2023 stands out during the period under consideration as BIFO posted the highest ever growth in its net sales to the tune of 62.65 percent. During the year, the company targeted export sales and entered Africa as a niche market. Robust sales were made to north Sudan during the year. Rebound in sales volume as well as increased prices resulted in 103.44 percent improvement in gross profit in 2023 with GP margin rising up to 43.6 percent. Operating expense escalated by 18.85 percent in 2023 due to higher payroll expense as well travelling & conveyance charges incurred during the year. Provisioning for WWF and WPPF registered 140.85 percent growth in 2023. 58.4 percent surge in other income was due to reversal of WWF and miscellaneous income earned during the year. Net impairment loss on financial assets multiplied by over 13 times in 2023 to clock in at Rs.68.12 million. BIFO was able to register 134.4 percent year-on-year rise in its operating profit in 2023 with OP margin mounting to 30 percent. Finance cost built up by 7.6 percent in 2023 due to high discount rate despite the fact that BIFO curtailed its outstanding borrowings during the year. Sizeable exchange gain due to increased export sales resulted in 35.17 percent higher finance income in 2023. Imposition of super tax drove up tax expense for the year by 122.64 percent in 2023. Net profit magnified by 145.30 percent in 2023 to clock in at Rs.607.68 million with EPS of Rs.13.1 and NP margin of 22.4 percent.
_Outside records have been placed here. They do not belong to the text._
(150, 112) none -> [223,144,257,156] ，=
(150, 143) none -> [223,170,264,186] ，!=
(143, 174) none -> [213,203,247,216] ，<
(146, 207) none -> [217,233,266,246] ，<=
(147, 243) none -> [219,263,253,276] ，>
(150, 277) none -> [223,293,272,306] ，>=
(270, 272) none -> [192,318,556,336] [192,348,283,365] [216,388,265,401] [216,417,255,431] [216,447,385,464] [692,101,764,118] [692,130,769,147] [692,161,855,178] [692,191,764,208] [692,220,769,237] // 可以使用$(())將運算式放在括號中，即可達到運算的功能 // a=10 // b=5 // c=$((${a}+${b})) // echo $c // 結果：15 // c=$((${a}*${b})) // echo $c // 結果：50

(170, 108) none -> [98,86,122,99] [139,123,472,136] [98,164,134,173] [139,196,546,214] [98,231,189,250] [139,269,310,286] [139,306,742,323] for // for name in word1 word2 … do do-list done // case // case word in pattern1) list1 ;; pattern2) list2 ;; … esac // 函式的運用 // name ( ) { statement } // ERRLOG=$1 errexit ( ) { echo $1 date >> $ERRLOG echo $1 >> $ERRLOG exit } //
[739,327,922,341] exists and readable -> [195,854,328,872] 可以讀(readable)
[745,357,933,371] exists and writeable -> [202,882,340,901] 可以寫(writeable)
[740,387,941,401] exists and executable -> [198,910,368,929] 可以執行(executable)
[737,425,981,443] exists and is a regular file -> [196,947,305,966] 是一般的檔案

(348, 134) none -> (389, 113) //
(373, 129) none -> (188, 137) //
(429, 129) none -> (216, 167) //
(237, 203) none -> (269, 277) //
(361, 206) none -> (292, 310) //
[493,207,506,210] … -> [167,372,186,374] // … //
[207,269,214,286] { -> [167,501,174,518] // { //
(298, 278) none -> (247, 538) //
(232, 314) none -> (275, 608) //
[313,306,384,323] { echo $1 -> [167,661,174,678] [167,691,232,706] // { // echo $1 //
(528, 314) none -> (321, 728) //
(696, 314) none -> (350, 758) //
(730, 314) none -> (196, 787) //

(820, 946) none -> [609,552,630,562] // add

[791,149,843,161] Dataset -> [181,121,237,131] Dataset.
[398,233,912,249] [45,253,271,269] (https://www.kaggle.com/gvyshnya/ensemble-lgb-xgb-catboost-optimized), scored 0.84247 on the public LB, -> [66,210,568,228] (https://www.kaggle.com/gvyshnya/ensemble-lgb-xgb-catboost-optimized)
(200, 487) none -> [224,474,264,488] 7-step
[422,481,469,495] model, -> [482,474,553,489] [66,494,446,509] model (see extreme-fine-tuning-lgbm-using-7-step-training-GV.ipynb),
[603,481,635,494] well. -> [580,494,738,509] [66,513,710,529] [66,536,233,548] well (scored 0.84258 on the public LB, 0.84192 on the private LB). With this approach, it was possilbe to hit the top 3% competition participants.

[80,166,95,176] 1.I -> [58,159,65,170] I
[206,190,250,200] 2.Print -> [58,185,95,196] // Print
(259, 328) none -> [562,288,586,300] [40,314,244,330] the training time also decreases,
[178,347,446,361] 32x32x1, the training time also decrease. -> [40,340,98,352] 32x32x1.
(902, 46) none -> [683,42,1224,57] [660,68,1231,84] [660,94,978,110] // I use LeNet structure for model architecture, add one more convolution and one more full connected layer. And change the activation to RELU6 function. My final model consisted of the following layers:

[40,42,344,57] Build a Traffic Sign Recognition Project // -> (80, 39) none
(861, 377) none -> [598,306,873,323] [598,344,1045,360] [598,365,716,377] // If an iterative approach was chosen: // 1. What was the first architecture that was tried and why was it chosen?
Recent Performance (1HFY24)

BIFO posted reasonable 19 percent escalations in its net sales in 1HFY24. While detailed financial statements have not been published to comment on the underlying reason behind topline growth, the company’s growing focus on export sales amid sluggish economic activity in the home market can be safely assumed to be the growth propeller. Increased margins on export sales amid Pak Rupee depreciation resulted in 42.56 percent rise in gross profit in 1HFY24 with GP margin clocking in at 45.6 percent up from 38 percent during the same period last year. Operating expense mounted by 22.12 percent in 1HFY24 due to higher payroll expense as well as inflationary pressure. BIFO also booked 15.47 percent higher provisioning for WWF and WPPF during 1HFY24. Other income swelled up by 22.82 percent during the period under consideration owing to sizeable exchange gain. During 1HFY24, BIFO also booked 499.54 percent higher net impairment loss on financial assets maybe because outbreak of war and disturbance in the banking system delayed export proceeds. Operating profit built up by 28.83 percent in 1HFY24 with OP margin standing at 27.2 percent versus 25 percent during the same period last year. Unprecedented level of discount rate resulted in 36.92 percent hike in finance cost during 1HFY24, however, finance income eroded by 61.59 percent during the period. BIFO was able to boast 44.91 percent rise in its net profit in 1HFY24 which clocked in at Rs.308.79 million with EPS of Rs.6.66 versus EPS of Rs.4.59 during the same period last year. NP margin spiraled from 18.4 percent in 1HFY23 to 22.4 percent in 1HFY24.

Future Outlook

Going forward, BIFO’s enhanced focus on export market particularly African countries coupled with significant improvement in supplies to oil & gas and mining sectors will continue to add to its sales volume. Export sales will also considerably improve its margins and allow it to post healthy bottomline despite high commodity prices and elevated discount rates.